This piece of research is over a year old now but I have only just come across it, thanks to a speech by Robin Wight at a conference I recently attended. There was lots of interesting stuff in Robin’s speech of relevance to sponsorship, the area in which I am currently working. Robin talked about the role that sponsorship has in “peacock tail signalling” – demonstrating over the top characteristics that trigger a “reputation reflex” in all that see it. Basically, sponsorship tells consumers that brands are big, successful and rich and therefore trustworthy and reliable and worthy of a relationship.
What I also found really interesting was his passion for brain research and neuroscience, which is increasingly finding evidence for things the marketing industry has intuitively know for years.
He referenced a specific piece of research conducted by Caltech. People were rigged up to fMRI scanners, and asked to sample bottles of wine that were differently priced. The people tested reported that they enjoyed the wine more, the more expensive the bottle. But, all the wine was the same, so the price was changing their experience. And, if that wasn’t amazing enough, the pleasure centre in the brain showed more activity as well. So the perception that the wine was better, actually caused a physical change in the brain, and in effect caused the wine to become better.
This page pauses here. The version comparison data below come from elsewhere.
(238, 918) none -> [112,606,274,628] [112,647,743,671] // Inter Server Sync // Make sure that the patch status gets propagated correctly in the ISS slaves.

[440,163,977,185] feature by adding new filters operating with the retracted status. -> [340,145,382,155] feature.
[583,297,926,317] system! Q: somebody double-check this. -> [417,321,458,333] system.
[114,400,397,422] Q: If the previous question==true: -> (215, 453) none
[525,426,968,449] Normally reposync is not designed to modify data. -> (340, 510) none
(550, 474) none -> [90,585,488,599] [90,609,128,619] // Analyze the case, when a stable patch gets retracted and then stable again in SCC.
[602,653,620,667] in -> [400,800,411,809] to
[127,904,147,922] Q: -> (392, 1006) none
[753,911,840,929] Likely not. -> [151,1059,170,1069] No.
Now there have been blind taste tests in the past, the most famous being the Coke example where knowledge that the Cola was Coke increased people’s claimed enjoyment. But really it is kinda obvious that you are going to feel better about drinking Coke than a no brand Cola – it is emotionally more rewarding because Coke is a brand with which you are familiar and possibly even love. Marketing folk have always know that great communications can encourage people to change their beliefs and behaviour.
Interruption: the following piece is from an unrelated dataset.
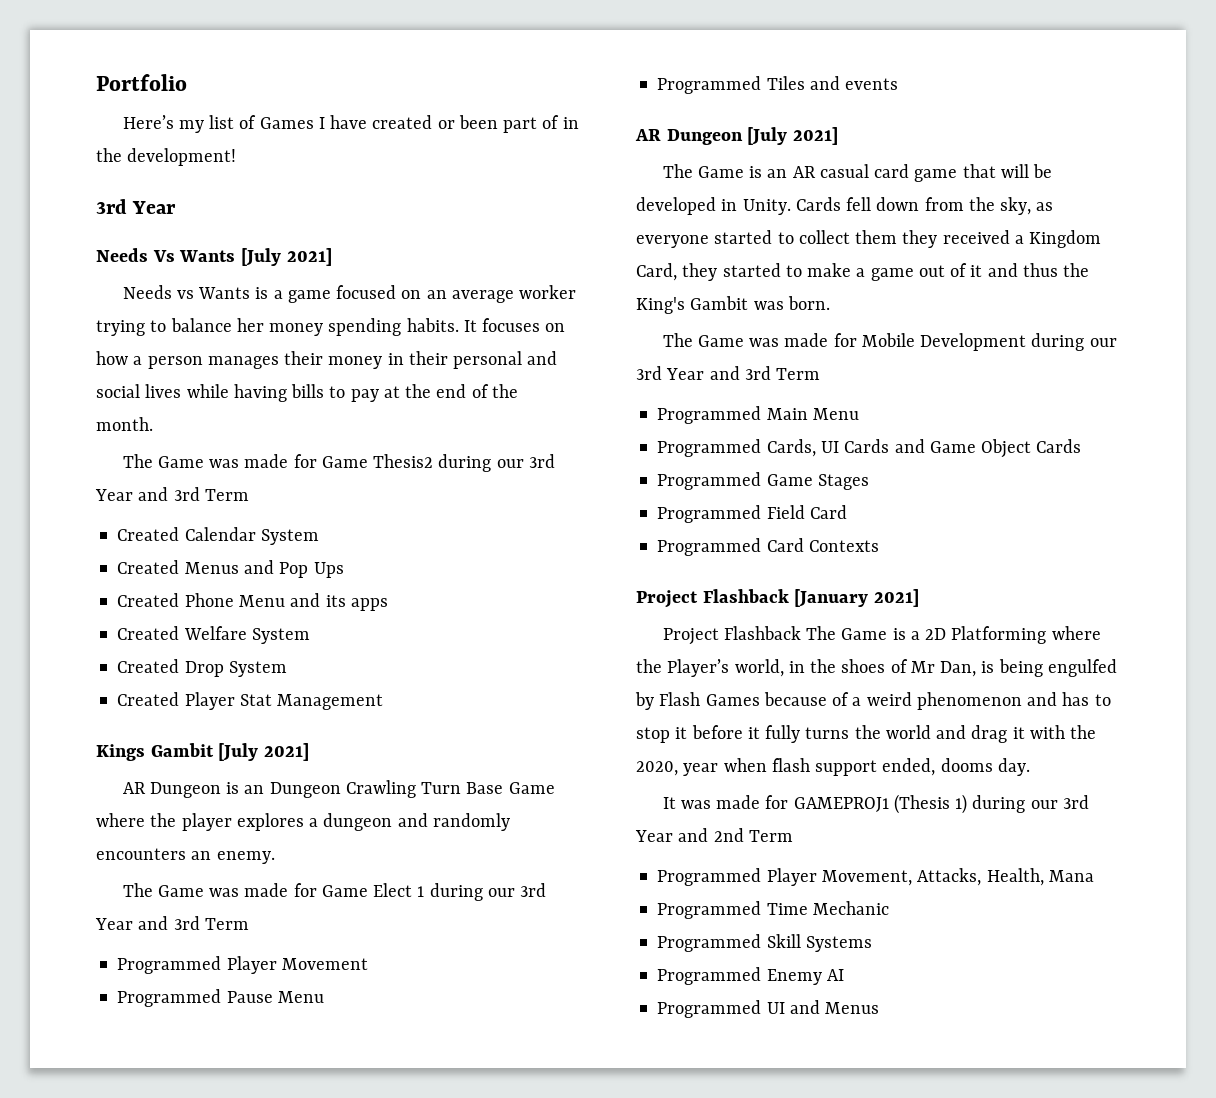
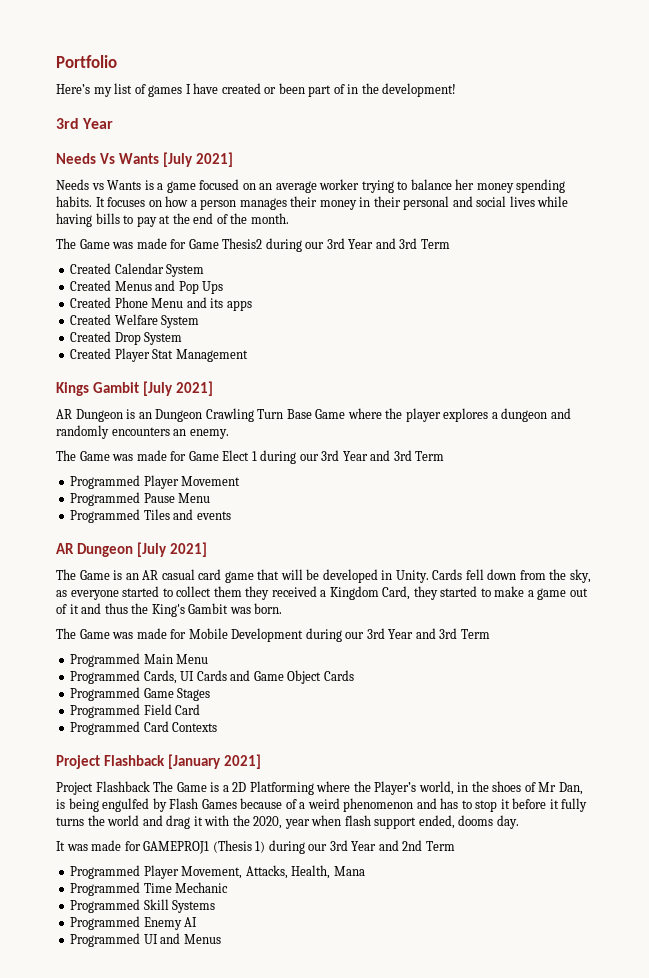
[259,117,314,129] Games -> [148,85,183,97] games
This research is more significant than that – to actually see the brain physically “light up”, as a result of a mere perception, for me is incredibly profound. The actual chemical activity of the brain is changing because of an idea, the idea that one wine is better than another. For centuries we have tried to understand the relationship between mind and body, and discussions about the connection between the two continue to rage in the philosophy departments, religious buildings and hip back street wine bars of the world.
Putting that philosophical debate to one side for a moment, it is particularly inspiring to me to think that if marketers are able to make an idea come to life and stick in people’s minds so that they believe it, consciously or not, that can change their actual experience of the world.
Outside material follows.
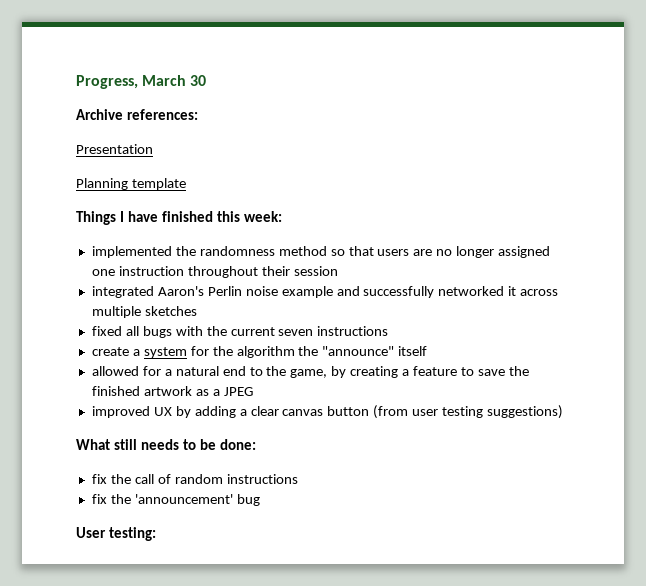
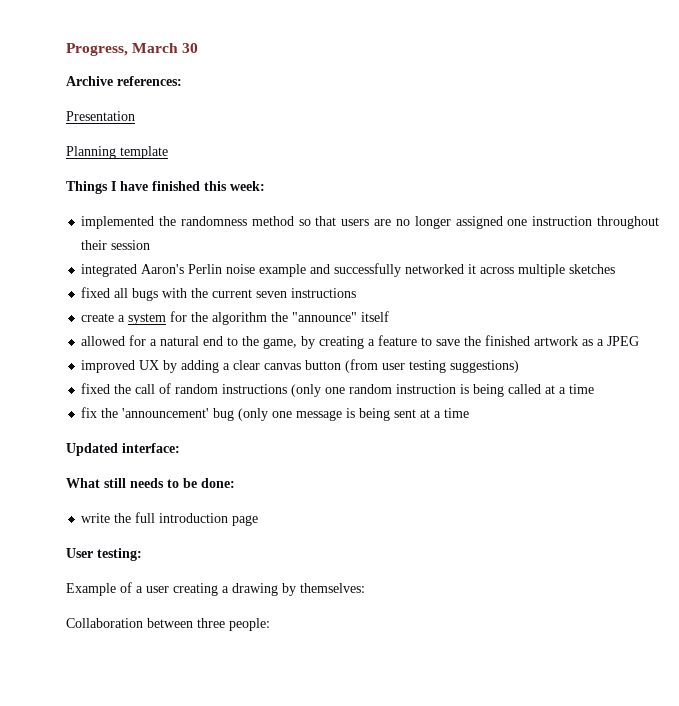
(564, 412) none -> [81,383,595,397] [81,407,470,421] [66,443,180,456] // fixed the call of random instructions (only one random instruction is being called at a time // fix the 'announcement' bug (only one message is being sent at a time // Updated interface:
[91,474,298,484] [91,494,260,506] [76,527,156,541] fix the call of random instructions // fix the 'announcement' bug // User testing: -> [81,512,259,526] [66,548,142,561] [66,582,365,596] [66,618,270,631] write the full introduction page // User testing: // Example of a user creating a drawing by themselves: // Collaboration between three people:

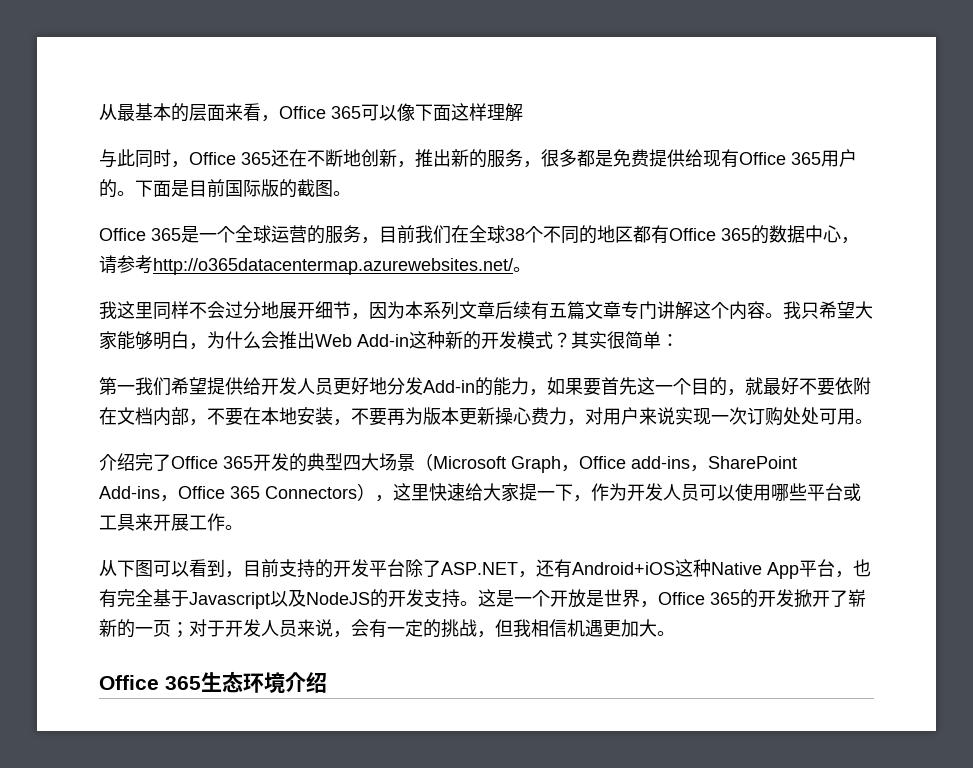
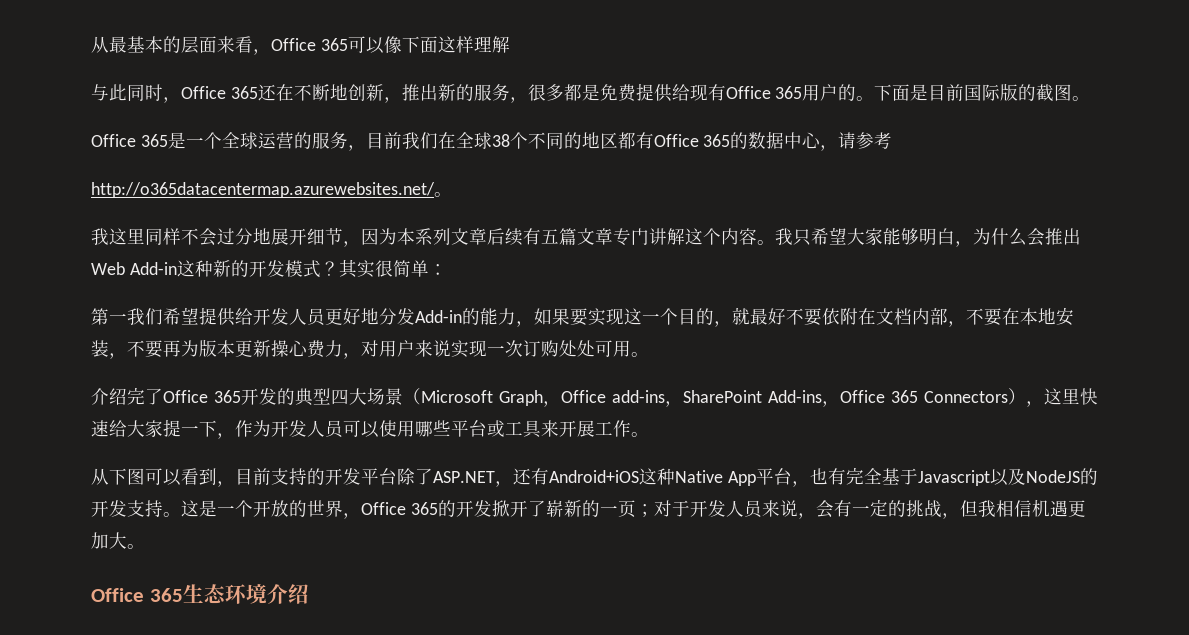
(153, 264) none -> (893, 140) //
[601,377,637,395] 首先 -> [588,308,624,326] 实现
[586,590,604,607] 是 -> [289,500,307,517] 的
Of course this is potentially scary and troublesome if you generally believe all advertising to be evil and encouraging people to buy things that they don’t want. And whilst I think that isn’t a debate we have enough in the industry I tend towards a more optimistic view. It means that through skillful advertising and marketing brands can add intangible value to their products, so that consumers have a more rewarding experience of the things they buy and the brands they engage with – and that experience is a real and physical one, as meaningful as any other, not a fake veneer of little actual value.
And it doesn’t necessarily mean selling more, or adding more into the manufacturing process, or increasing prices thereby messing up the environment and ruining the economy. Because these days it doesn’t have to cost the earth to add intangible value if you use the digital tools at your disposal. Fears about marketing are for me the same as the fears people have about technology – technology is only as evil as you make it or the things you use it for. Marketing is a tool, and so is only as evil as the marketers that use it. After all those tools are available to any other organisation, from governments looking to promote safe sex to charities looking to raise awareness of social problems.
And at least we are one step closer to understanding the way those tools work.